The broader sell-off in risk assets deepens as investors scale back expectations for a U.S. Federal Reserve rate cut at the upcoming policy meeting, following White House statements that October inflation and labor data would not be fully released, clouding the Fed’s policy outlook. Market pricing now implies roughly a 40% chance of a December cut, down from about 90% earlier this month and just over 60% earlier this week.

Meanwhile, earlier enthusiasm tied to a pro-crypto policy stance in Washington has cooled, and the pullback in high-growth technology shares has reduced risk appetite more broadly.

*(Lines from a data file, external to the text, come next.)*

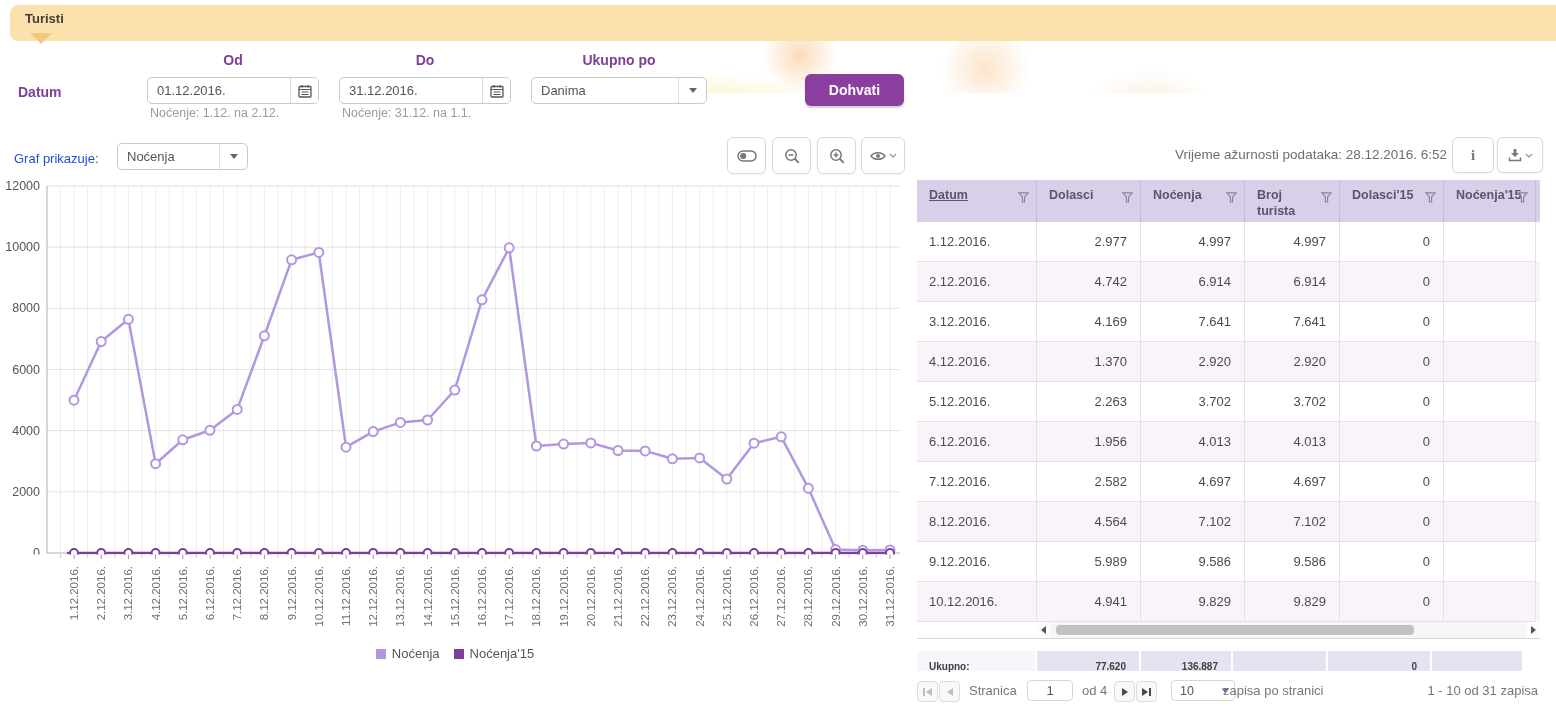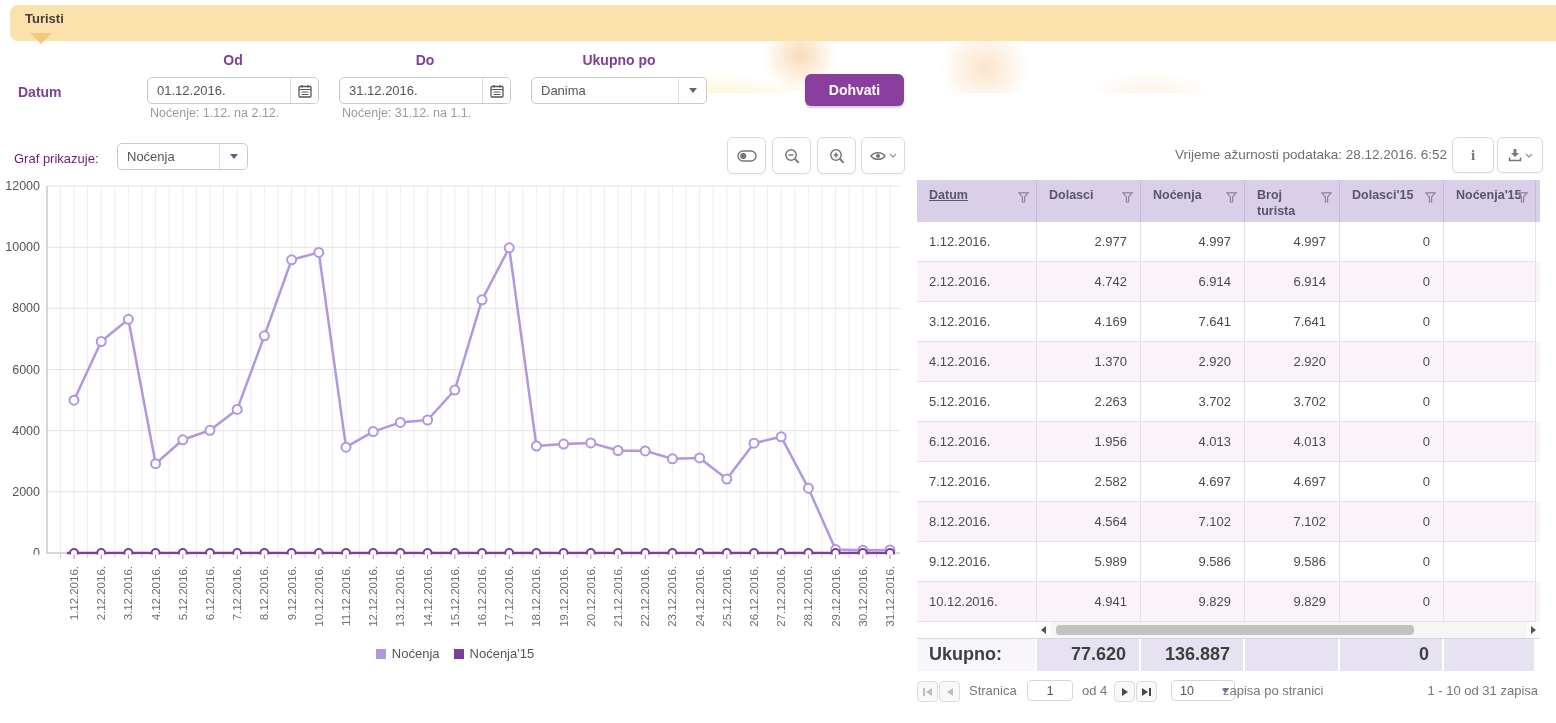"Graf prikazuje:" .graylabel { color: #701a75 -> #1d4ed8 }
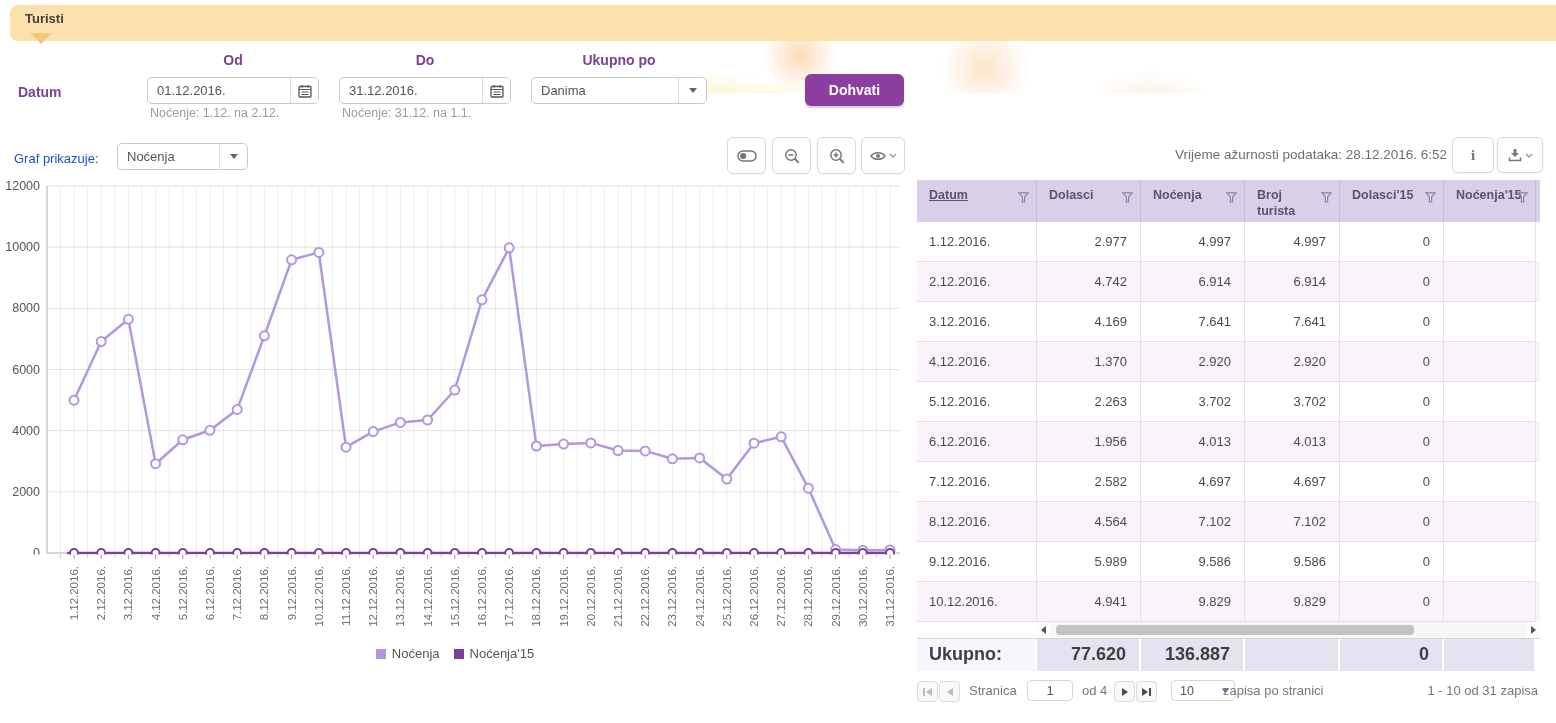"Ukupno:" .tc { font-size: 18px -> 10px; margin-top: none -> 12px }
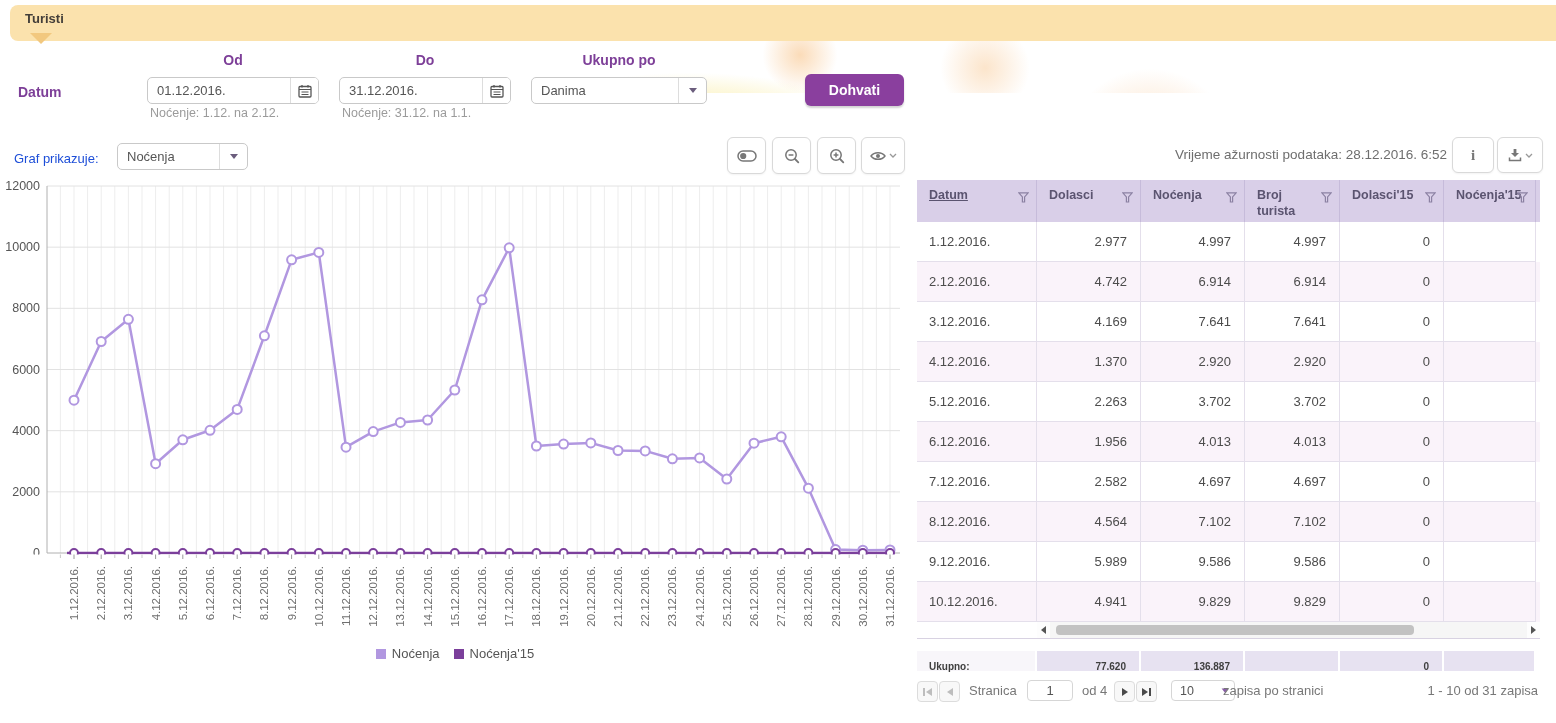"136.887" div.tc { width: 104px -> 92px }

Market participants say the recent break lower comes after an extended period of sideways trading, leaving prices more vulnerable once buyers turned cautious.

Candlestick chart showing Bitcoin price movements over the past year, as of Nov. 17, 2025. (Chart via TradingView)
Candlestick chart showing Bitcoin price movements over the past year, as of Nov. 17, 2025. (Chart via TradingView)

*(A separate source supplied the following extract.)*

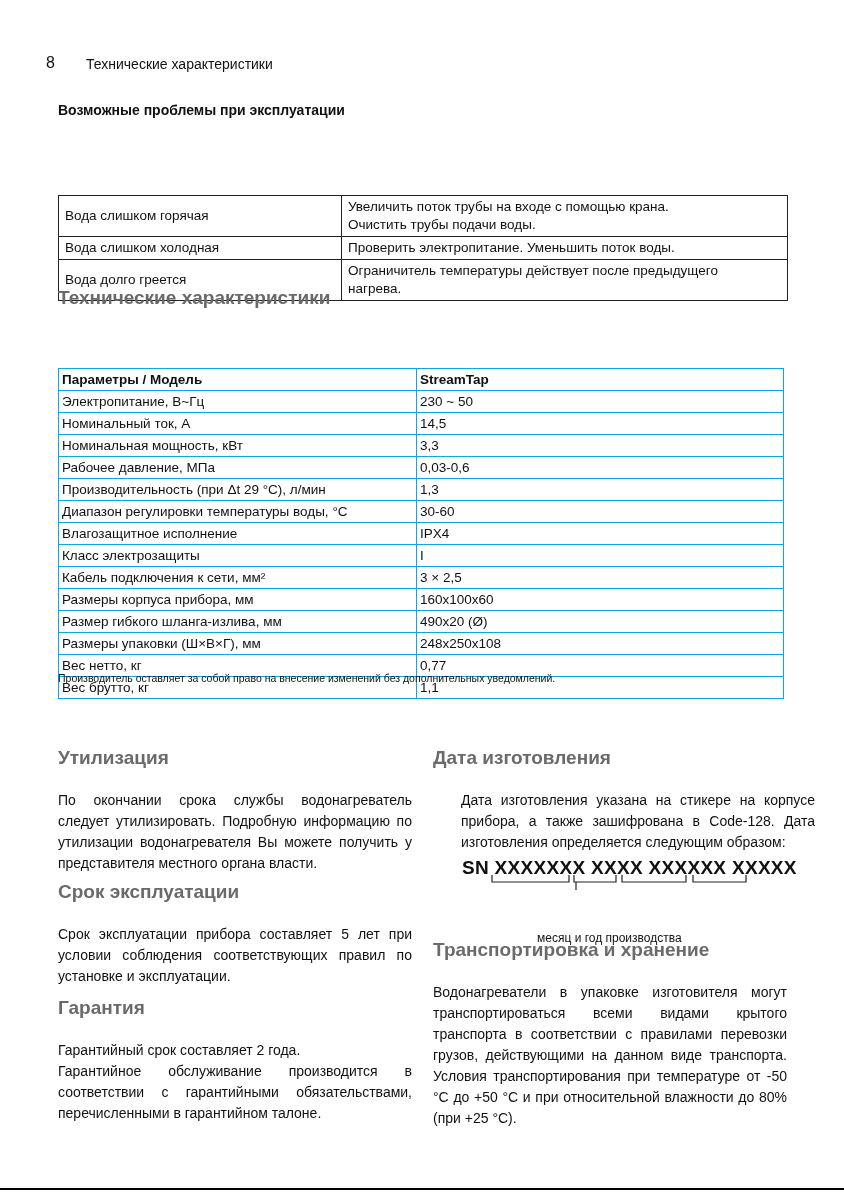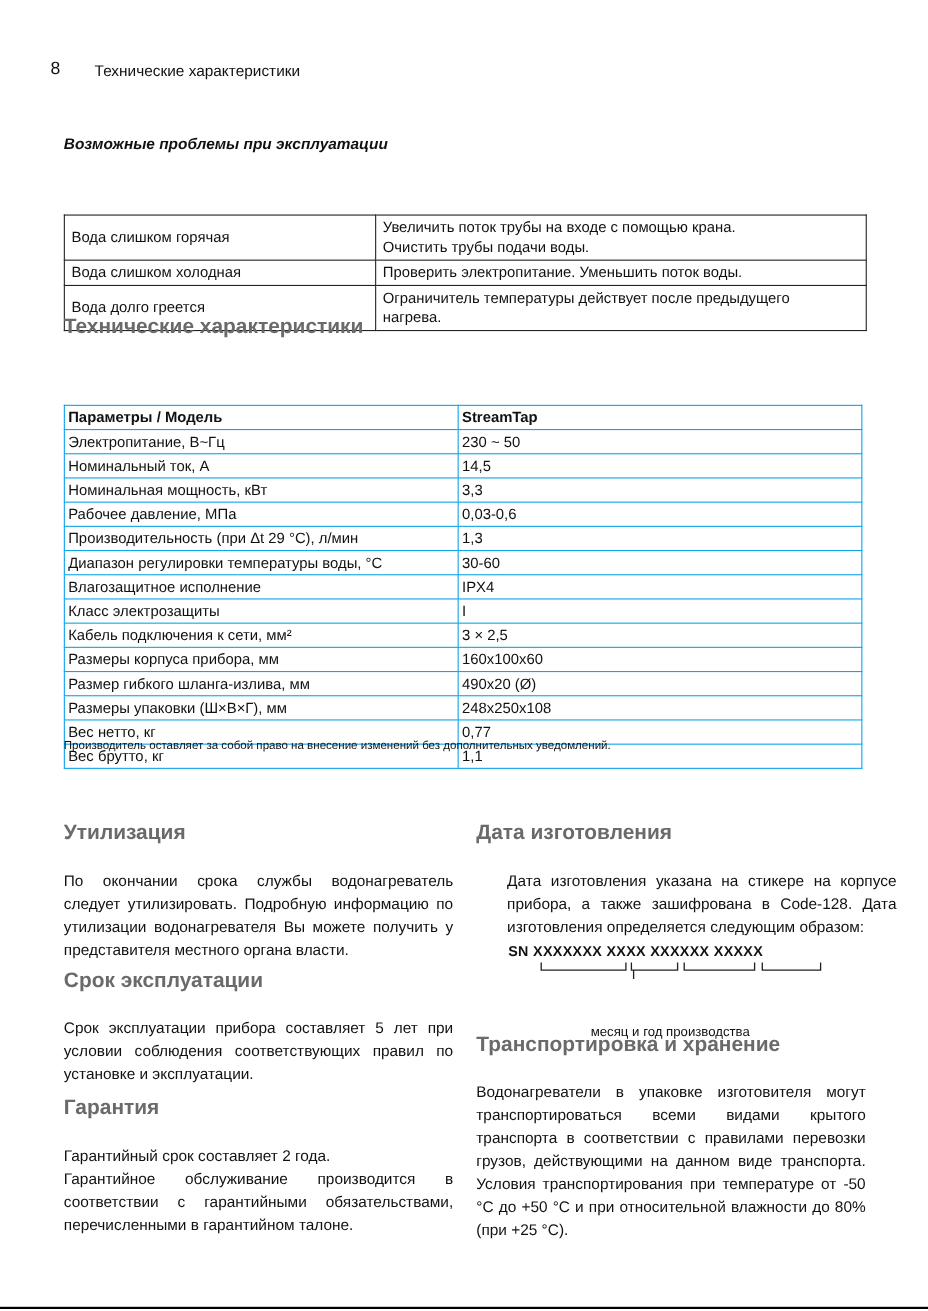"Возможные проблемы при эксплуатации" .problems-title { font-style: italic -> none; top: 122px -> 102px }
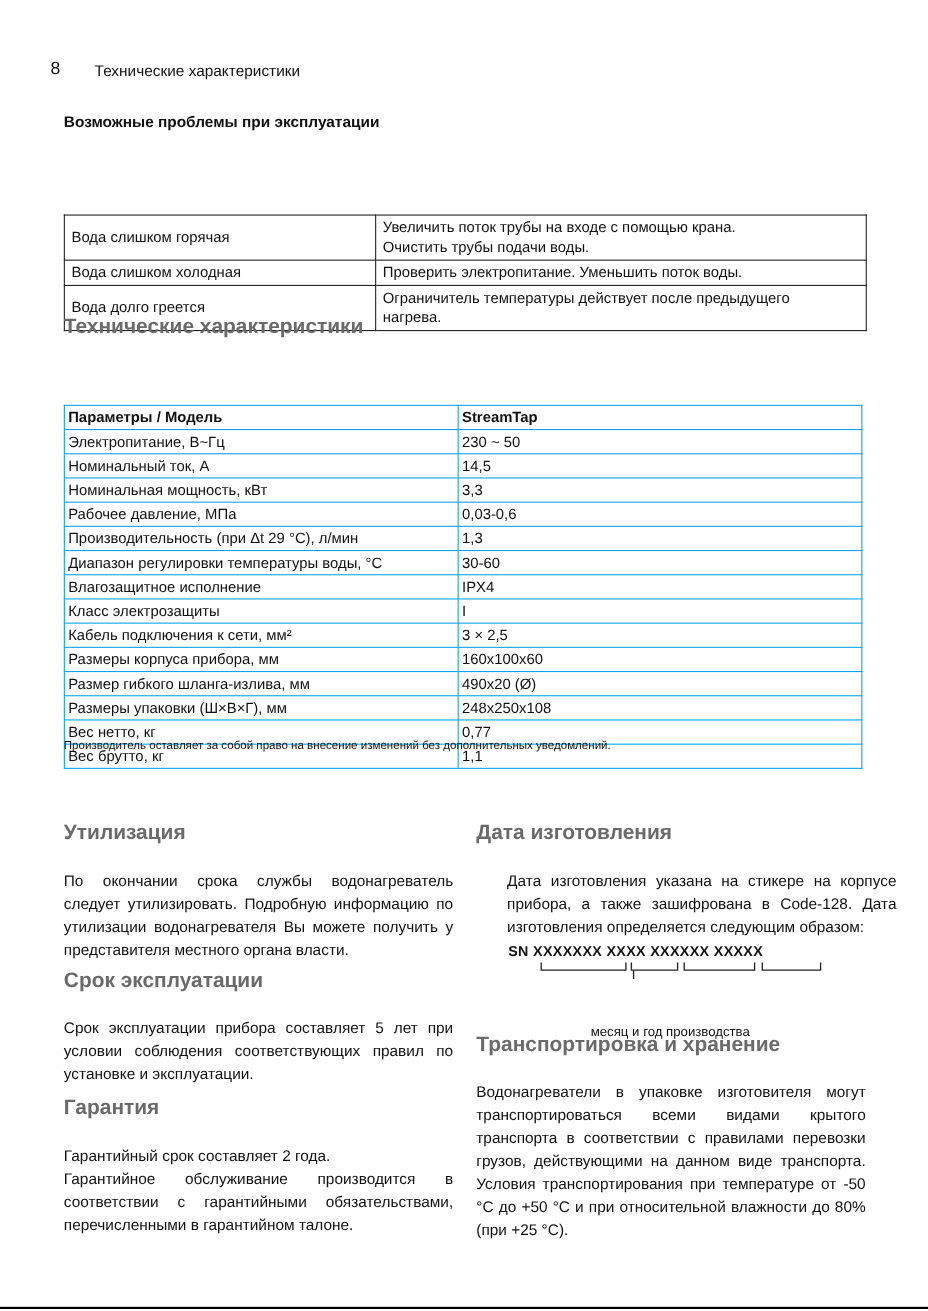"SN XXXXXXX XXXX XXXXXX XXXXX" .sn { font-size: 13px -> 19px }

Market-wide slide hits altcoins hardest

Bitcoin’s swings continue to reflect its boom-and-bust history: a sharp surge in 2017, a steep decline in 2018, and repeated reversals since. This year alone, the price fell to roughly $74,400 in April following tariff headlines, rebounded to fresh highs, and then rolled over again.

The downturn hits lower-liquidity digital assets harder. A MarketVector gauge tracking the bottom half of the largest 100 tokens is down about 60% this year, underlining how altcoins tend to lag when risk demand fades. Bitcoin still accounts for nearly 60% of the approximately $3.2 trillion total crypto market value.

Among other major cryptocurrencies, Ether fell to $3,194.72, XRP to $2.26, and Solana to $141.33, with each posting weekly losses in the range of 10% to 15%. The total cryptocurrency market, which reached a record $4.28 trillion in October, has now fallen to $3.24 trillion, its lowest level since June.